Postsecondary education can be a powerful and meaningful experience for young adults—and as more and more colleges and universities establish inclusive programs, more students with intellectual disability are deciding to pursue higher education as a goal.
College isn’t the only path to an independent, happy, and self-determined life, but it is a place where students can:
- make new friends
- learn to ask for accommodations
- acquire and strengthen new skills
- expand their ability to set and work toward goals
- balance work with a social life
- build a sense of self
- connect new skills and information to real-life adult outcomes
- formulate a vision of their desired future
Today’s post is for parents of students with intellectual disability who have decided that college is a goal they want to pursue. Excerpted and adapted from Think College!, by Meg Grigal and Debra Hart*, this article outlines eight things families can do to help get their child ready for success in a postsecondary program. Share these key steps with families to start conversations with them and help them begin planning for the future!
Contact people who have first-hand experience with helping students access postsecondary education—especially parents and self-advocates. Ask if they’ll speak with you about what did and didn’t work for them.
Be an active part of the person-centered planning team. You know your child better than anyone, and you can offer invaluable input into which goals should be set for your child and which supports may lead to success. The rest of the planning team can offer you important new information, too—you may learn about additional skills, talents, and characteristics your child exhibits with friends or teachers but might not engage in at home. Taken together, all this information will be extremely helpful when putting together an individualized plan for postsecondary education.
Do the research—and share your knowledge. Does your school system currently offer postsecondary options or supports for students with intellectual disability? If not, that may be because staff members aren’t educated about the possibilities. Increase their awareness by researching existing postsecondary programs and services, funding sources, and community partnerships, and sharing information about other success stories with key decision makers. Be sure to clearly communicate that access to postsecondary education is not only a real possibility for your child, but also a real need and expectation.

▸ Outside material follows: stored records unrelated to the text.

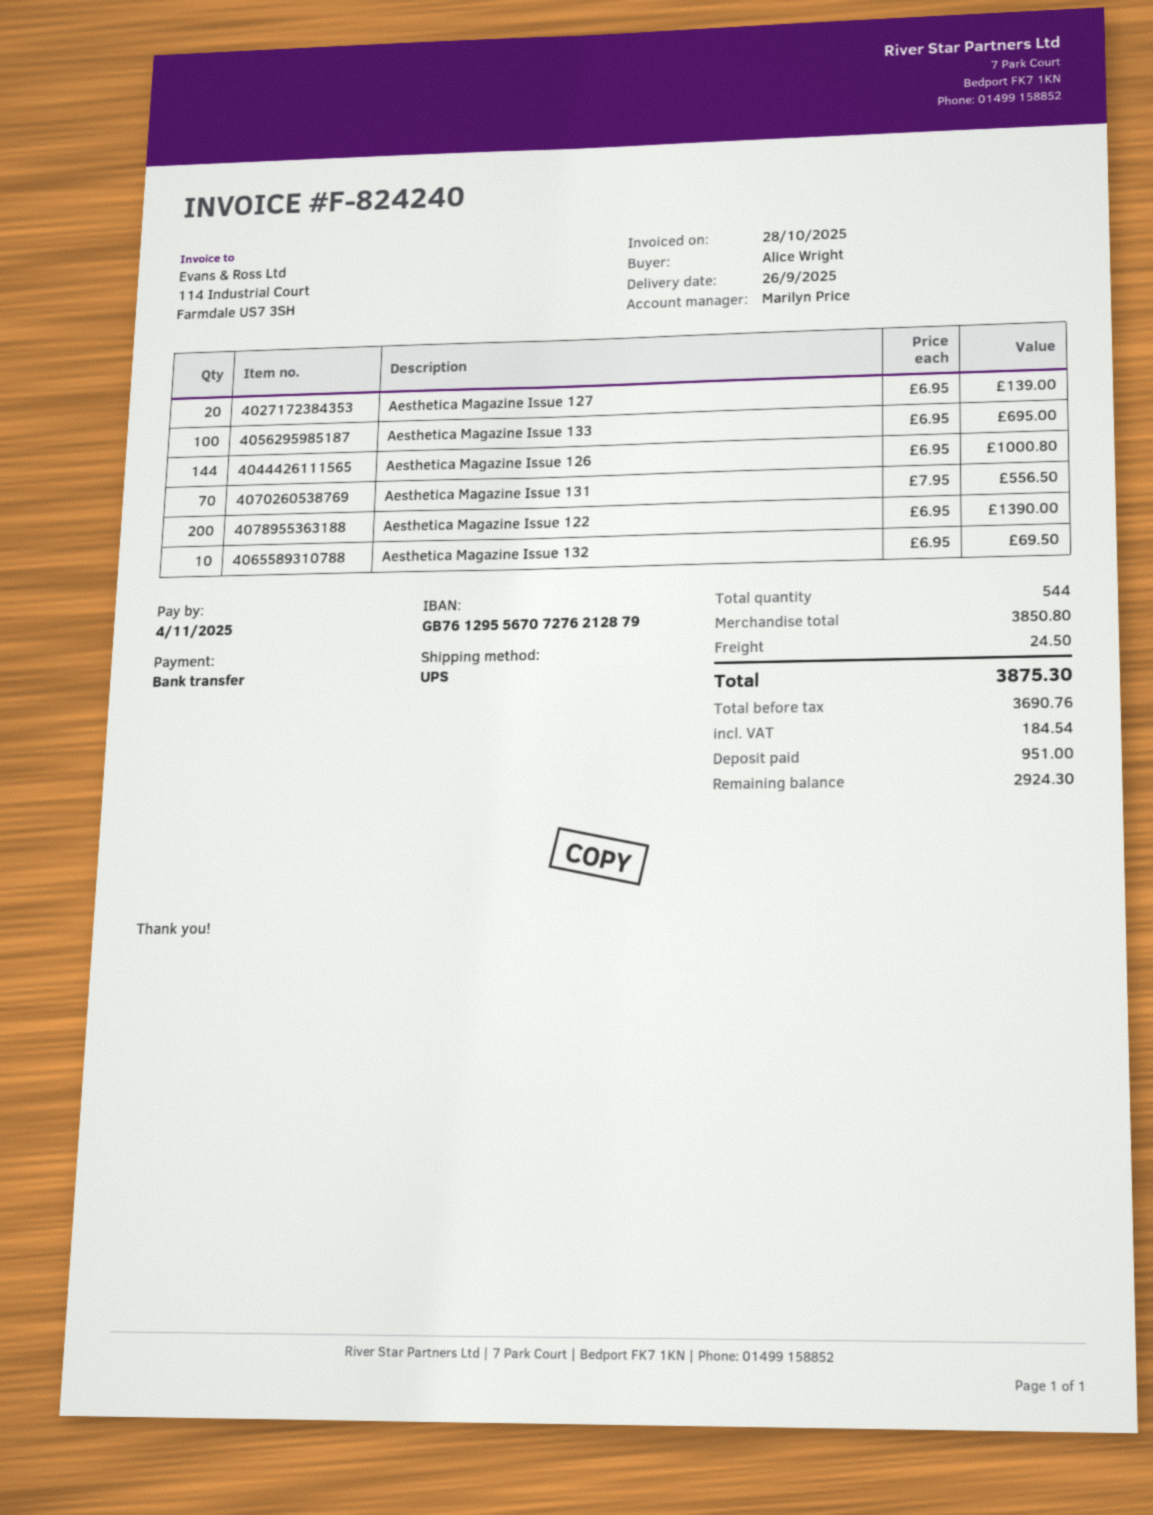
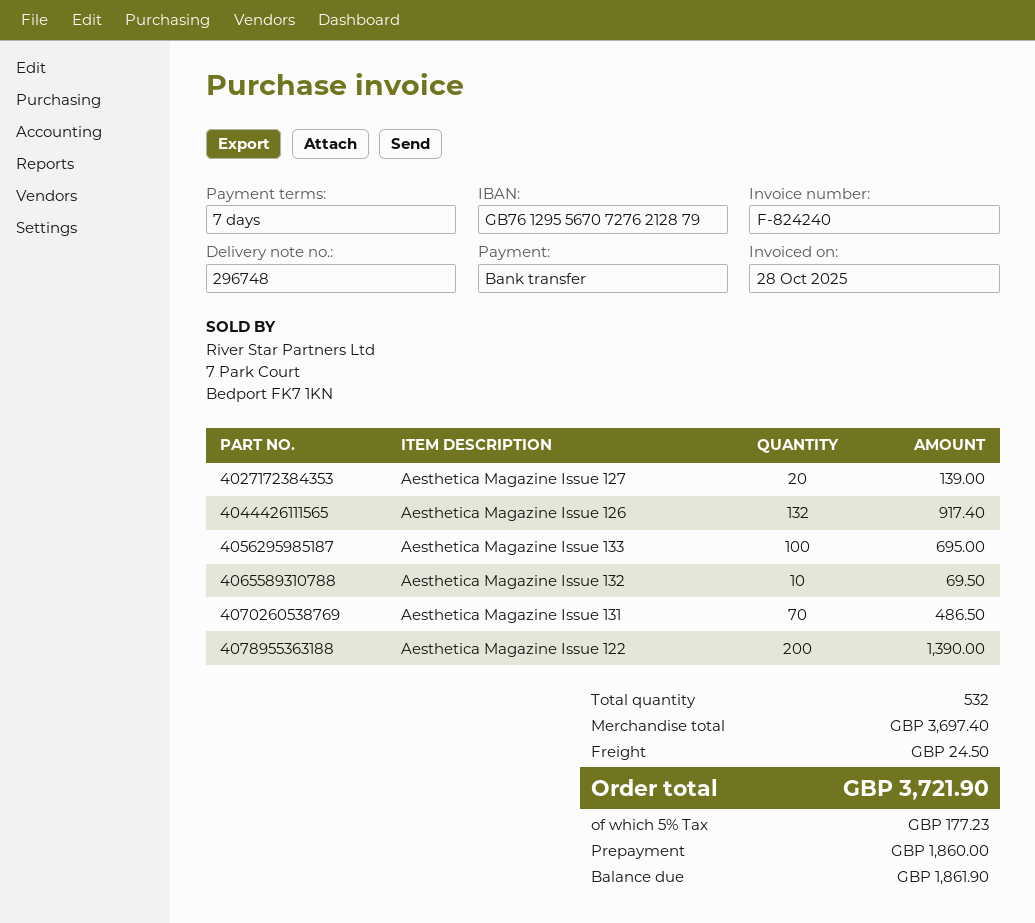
Aesthetica Magazine Issue 126: 144 for 1000.80 -> 132 for 917.40
Aesthetica Magazine Issue 131: 70 for 556.50 -> 70 for 486.50
total quantity: 544 -> 532
subtotal: 3850.80 -> 3697.40
tax: 184.54 -> 177.23
total: 3875.30 -> 3721.90
deposit: 951.00 -> 1860.00
balance: 2924.30 -> 1861.90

Start planning for college early. You can take several action steps—even as early as middle school—that will help the process of planning for college:
- Encourage academic courses: The more experience your child has in academic class settings, the more prepared they’ll be for college settings.
- Start financial planning: Research all the possibilities! There may be several options for funding college, from being supported by the local education agency to accessing local, state, and federal financial aid and disability-specific programs.

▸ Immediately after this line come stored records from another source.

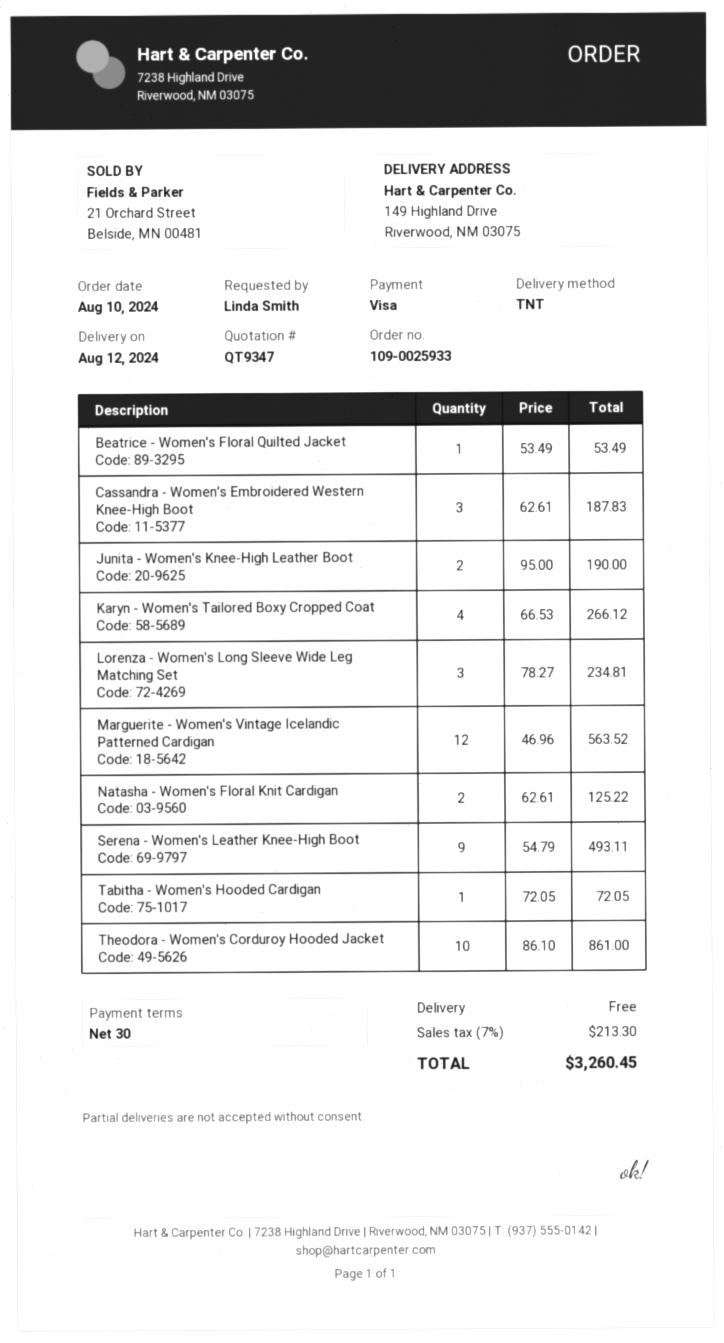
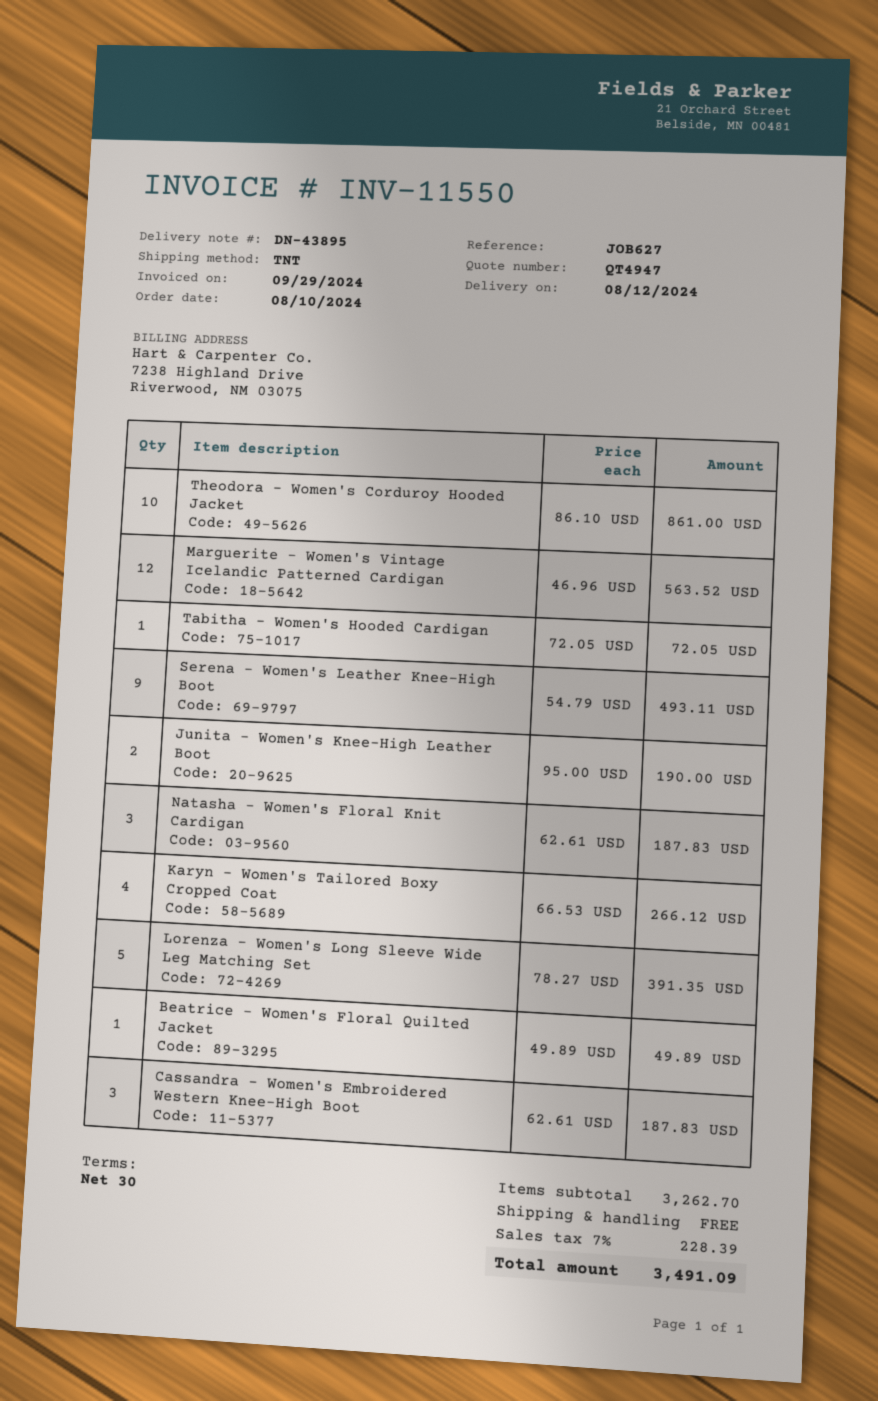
quote number: QT9347 -> QT4947
Beatrice - Women's Floral Quilted Jacket: 1 x 53.49 = 53.49 -> 1 x 49.89 = 49.89
Lorenza - Women's Long Sleeve Wide Leg Matching Set: 3 x 78.27 = 234.81 -> 5 x 78.27 = 391.35
Natasha - Women's Floral Knit Cardigan: 2 x 62.61 = 125.22 -> 3 x 62.61 = 187.83
tax: 7% = 213.30 -> 7% = 228.39
total: 3260.45 -> 3491.09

- Get college in the IEP transition plan: Goals related to accessing postsecondary education should be included in your child’s IEPs as early as possible.
Want a more in-depth checklist of actions your child should take during each year of high school to prepare for college? This blog post has a printable college prep checklist you can use to ease your planning process.
Visit colleges and look through catalogs together. College is a strange and new experience for all students. If your child is especially sensitive to transitions, take steps ahead of time to acclimate them to the campus experience. Visit schools in person if you can, and sit down together with college catalogs and websites to look at photos of the campus and students, maps that show where the buildings are, and courses your child might be interested in taking. Once your child has visited different colleges—whether in person or virtually—the transition to a college campus may be easier.
Help your child advocate for supports that minimize risk. If and when your child is admitted to a postsecondary program, individualized supports should be set up to minimize potential risks, such as getting around campus safely and effectively, asking for help appropriately when needed, and learning to take cues in social situations. Talk with your child and the rest of the team to decide which supports might be needed, and help your college student advocate for them.
Effective supports might include items as simple as a color-coded map, a cheat sheet of phrased questions, or a phone with preprogrammed phone numbers. Or your child might need more intensive support from a one-on-one education coach, companion, or mentor. Practice with your child so they can accurately describe their disability and ask for supports. The more practice they have, the easier it will be for them to self-advocate at college. (Want more tips? See this blog post: 12 College Success Tips for Students with Disabilities.)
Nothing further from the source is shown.